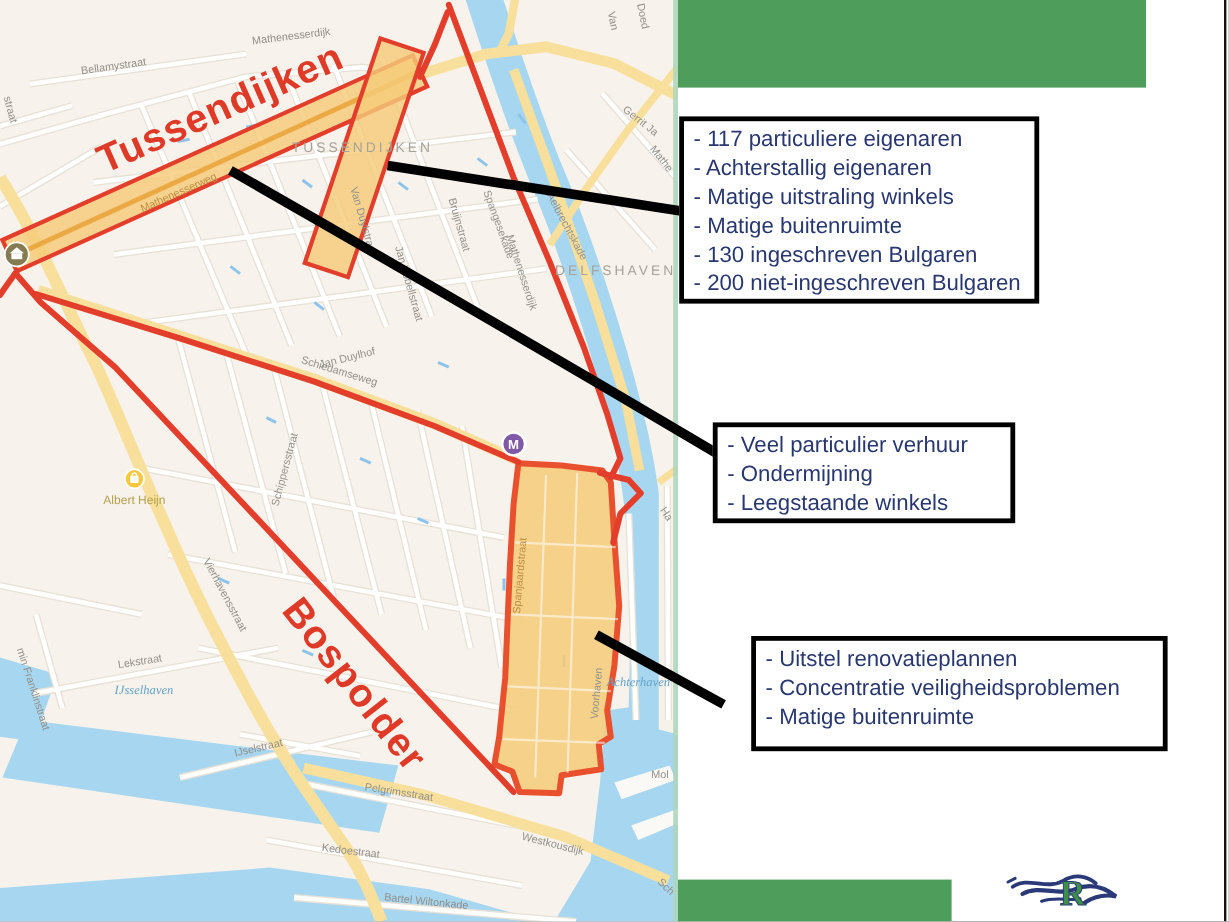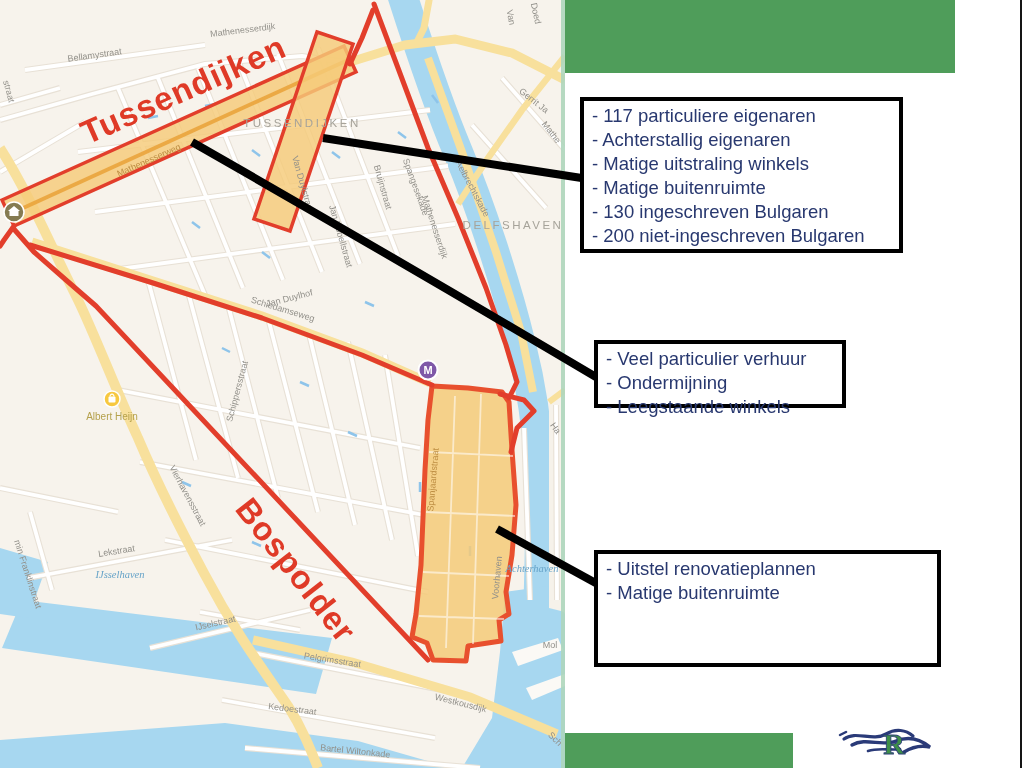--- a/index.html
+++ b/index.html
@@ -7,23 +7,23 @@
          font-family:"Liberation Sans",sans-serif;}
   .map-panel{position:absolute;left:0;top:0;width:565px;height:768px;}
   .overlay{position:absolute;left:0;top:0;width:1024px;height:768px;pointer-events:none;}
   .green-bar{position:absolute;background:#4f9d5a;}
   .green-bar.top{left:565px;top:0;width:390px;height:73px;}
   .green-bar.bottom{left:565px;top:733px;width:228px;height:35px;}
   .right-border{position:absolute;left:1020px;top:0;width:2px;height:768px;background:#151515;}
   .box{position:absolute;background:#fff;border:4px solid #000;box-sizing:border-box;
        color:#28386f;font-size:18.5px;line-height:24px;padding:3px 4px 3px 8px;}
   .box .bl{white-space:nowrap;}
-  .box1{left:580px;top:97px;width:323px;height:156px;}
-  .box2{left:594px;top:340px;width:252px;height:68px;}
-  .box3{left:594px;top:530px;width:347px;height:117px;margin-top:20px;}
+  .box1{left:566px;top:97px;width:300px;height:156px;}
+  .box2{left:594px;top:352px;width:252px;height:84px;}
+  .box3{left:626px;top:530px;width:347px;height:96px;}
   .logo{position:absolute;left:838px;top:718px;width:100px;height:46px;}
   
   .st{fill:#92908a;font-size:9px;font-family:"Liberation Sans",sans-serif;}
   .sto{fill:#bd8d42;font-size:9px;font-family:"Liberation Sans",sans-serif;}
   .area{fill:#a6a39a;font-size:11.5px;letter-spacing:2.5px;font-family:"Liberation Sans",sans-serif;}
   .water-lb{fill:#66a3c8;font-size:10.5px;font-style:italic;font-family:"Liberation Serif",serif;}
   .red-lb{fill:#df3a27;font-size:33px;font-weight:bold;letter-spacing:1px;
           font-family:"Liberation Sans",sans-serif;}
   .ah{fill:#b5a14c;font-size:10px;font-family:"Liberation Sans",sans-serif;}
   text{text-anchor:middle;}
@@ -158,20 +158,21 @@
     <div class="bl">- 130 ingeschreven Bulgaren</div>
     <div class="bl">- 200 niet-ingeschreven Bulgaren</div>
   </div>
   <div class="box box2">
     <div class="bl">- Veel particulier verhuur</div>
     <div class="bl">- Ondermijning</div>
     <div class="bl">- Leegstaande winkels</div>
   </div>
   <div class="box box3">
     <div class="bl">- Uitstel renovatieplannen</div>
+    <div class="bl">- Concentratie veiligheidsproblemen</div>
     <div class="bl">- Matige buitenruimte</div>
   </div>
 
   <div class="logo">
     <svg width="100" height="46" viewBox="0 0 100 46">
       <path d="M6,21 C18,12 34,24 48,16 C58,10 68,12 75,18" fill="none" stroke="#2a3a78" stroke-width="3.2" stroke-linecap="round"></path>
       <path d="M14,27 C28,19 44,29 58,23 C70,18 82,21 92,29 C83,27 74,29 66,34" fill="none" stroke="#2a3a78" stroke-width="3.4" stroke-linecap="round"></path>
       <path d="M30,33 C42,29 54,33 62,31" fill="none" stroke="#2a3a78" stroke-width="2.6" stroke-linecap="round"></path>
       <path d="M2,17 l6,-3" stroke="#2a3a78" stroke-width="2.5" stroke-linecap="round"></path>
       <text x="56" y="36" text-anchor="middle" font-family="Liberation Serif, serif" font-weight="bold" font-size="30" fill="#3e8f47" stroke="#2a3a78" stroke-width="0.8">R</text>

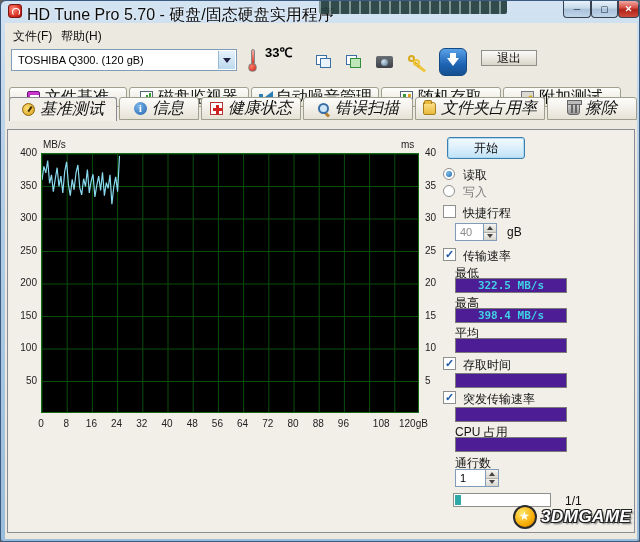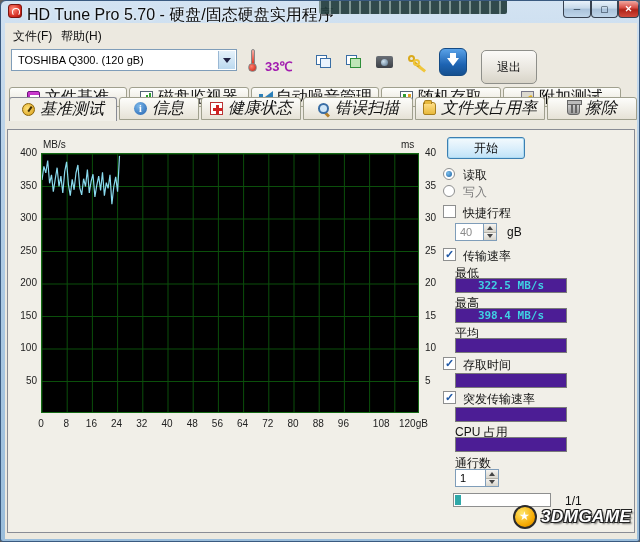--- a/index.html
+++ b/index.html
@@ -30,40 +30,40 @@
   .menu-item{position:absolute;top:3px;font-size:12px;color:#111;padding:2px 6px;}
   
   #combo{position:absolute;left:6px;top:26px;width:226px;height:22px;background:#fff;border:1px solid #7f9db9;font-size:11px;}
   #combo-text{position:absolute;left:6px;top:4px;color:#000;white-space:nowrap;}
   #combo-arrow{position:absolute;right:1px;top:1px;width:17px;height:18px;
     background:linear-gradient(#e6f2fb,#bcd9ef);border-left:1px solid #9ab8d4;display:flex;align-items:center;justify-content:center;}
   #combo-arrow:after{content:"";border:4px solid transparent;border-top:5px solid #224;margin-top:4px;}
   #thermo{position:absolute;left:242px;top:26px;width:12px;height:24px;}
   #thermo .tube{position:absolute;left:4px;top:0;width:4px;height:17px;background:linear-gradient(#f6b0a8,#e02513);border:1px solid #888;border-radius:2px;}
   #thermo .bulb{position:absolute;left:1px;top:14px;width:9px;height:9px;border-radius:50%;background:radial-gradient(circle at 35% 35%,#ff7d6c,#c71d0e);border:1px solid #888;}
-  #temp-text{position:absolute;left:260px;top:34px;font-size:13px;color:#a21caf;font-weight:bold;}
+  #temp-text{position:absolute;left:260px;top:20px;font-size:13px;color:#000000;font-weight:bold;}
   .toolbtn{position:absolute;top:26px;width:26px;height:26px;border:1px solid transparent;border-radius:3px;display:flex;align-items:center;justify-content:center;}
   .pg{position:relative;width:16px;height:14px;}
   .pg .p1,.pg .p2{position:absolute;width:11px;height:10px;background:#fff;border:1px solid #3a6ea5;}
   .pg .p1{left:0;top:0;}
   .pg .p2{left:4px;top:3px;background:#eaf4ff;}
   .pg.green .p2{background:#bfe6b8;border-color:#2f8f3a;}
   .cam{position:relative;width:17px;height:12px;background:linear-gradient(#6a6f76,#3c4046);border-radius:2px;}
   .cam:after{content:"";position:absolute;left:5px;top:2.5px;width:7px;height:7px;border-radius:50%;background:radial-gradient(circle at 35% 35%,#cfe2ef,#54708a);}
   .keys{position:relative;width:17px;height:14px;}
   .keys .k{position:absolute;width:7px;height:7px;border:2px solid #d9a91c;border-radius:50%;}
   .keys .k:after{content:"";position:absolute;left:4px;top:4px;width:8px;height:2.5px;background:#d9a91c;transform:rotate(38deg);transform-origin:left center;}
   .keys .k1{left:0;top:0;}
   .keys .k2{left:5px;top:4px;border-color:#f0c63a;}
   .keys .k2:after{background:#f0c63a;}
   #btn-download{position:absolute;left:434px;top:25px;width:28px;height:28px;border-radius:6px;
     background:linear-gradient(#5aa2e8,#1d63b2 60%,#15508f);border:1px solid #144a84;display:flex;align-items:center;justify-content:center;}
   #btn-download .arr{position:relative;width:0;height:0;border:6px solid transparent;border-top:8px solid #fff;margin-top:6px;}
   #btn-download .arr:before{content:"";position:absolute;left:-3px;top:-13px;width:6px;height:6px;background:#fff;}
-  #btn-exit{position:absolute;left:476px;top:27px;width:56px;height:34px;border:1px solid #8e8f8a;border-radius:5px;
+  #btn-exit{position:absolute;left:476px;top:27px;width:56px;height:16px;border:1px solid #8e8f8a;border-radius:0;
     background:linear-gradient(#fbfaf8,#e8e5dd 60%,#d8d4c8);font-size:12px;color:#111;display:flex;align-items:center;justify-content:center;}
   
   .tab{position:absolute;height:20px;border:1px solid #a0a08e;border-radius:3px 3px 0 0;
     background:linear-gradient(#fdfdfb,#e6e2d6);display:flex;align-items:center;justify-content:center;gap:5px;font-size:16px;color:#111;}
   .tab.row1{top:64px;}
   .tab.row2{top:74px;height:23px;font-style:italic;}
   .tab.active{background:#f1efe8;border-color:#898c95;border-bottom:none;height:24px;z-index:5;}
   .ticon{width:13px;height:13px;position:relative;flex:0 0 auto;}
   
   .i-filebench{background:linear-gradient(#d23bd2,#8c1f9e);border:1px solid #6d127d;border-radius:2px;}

====

Identify every line above with the string "arrow" in it. Copy those lines.

**Solution to the exercise:**
   #combo-arrow{position:absolute;right:1px;top:1px;width:17px;height:18px;
   #combo-arrow:after{content:"";border:4px solid transparent;border-top:5px solid #224;margin-top:4px;}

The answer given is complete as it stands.